The problem nobody expects
You’ve found a developer. The work is done. You’re happy. Until three months later you want to make a change and discover you can’t access your own code.
This happens more often than you think. The code lives on the developer’s account. The app runs on their infrastructure. The database is linked to their credit card. You’re technically the owner of a product you have no access to.
5 questions to ask before you start
1. “Can I log in right now and see my code?” Your code must live on your own account (GitHub, GitLab, or similar). Not the developer’s. From day 1. If you can’t open it, it’s not yours.
2. “Is there a non-disclosure agreement?” Always sign an NDA before sharing code. Your prototype contains your idea, your logic, possibly your competitive advantage. Protect it.
3. “Does the contract state the code is mine?” It sounds obvious, but without an explicit intellectual property clause, you can end up in a grey area.

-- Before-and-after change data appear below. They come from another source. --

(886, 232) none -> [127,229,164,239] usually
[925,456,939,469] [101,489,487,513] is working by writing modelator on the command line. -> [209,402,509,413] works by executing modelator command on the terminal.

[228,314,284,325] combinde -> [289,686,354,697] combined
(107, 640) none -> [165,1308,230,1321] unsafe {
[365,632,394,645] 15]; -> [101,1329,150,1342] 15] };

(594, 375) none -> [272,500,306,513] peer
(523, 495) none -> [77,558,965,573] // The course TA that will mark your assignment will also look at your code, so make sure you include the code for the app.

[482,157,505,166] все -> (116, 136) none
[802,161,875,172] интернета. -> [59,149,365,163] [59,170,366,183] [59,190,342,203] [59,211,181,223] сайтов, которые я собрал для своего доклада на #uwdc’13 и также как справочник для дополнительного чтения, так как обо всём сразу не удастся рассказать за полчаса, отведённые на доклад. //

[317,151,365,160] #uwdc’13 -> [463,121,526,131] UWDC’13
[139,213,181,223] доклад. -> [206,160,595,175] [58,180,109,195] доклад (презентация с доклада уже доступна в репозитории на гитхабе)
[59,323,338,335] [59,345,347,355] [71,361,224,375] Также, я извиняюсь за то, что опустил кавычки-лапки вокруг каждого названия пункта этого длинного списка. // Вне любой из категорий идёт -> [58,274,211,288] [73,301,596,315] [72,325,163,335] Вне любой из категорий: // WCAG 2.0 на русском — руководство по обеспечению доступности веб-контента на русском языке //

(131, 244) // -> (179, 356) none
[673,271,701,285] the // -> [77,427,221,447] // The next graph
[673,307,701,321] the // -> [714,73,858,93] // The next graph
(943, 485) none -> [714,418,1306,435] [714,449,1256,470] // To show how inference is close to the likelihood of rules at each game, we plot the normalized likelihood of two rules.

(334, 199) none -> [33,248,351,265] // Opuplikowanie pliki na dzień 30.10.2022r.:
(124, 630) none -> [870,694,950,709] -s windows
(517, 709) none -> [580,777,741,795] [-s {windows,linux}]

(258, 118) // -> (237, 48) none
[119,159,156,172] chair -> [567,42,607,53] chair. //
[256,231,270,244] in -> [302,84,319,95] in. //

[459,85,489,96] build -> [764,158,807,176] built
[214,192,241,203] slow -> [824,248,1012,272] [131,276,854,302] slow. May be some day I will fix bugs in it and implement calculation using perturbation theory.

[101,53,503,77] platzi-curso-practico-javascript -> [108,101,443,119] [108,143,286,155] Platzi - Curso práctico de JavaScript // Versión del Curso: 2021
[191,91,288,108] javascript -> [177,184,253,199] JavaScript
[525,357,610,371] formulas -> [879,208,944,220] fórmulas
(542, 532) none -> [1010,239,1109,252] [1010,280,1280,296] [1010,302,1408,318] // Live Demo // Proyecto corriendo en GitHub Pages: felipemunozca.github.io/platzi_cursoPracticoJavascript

4. “Do I have admin access to the server and database?” Servers, databases, domains. you must be the admin. Not the developer. If they quit tomorrow, you need to keep going.
5. “Will I receive documentation at delivery?” Without technical documentation, you’re dependent on the same person after delivery. Good documentation means any competent developer can take over.
Robin had his Lovable prototype “finished” by a freelancer. After delivery, he wanted to add a feature. But the freelancer had the code on his own account. The app ran through the freelancer’s account. The database was on their credit card.
The freelancer was busy with other projects and responded slowly. Robin couldn’t continue working himself, couldn’t switch to another developer, and couldn’t even export his own database.
It would have taken him 5 minutes to prevent this. One question upfront: “Is everything on my own accounts?”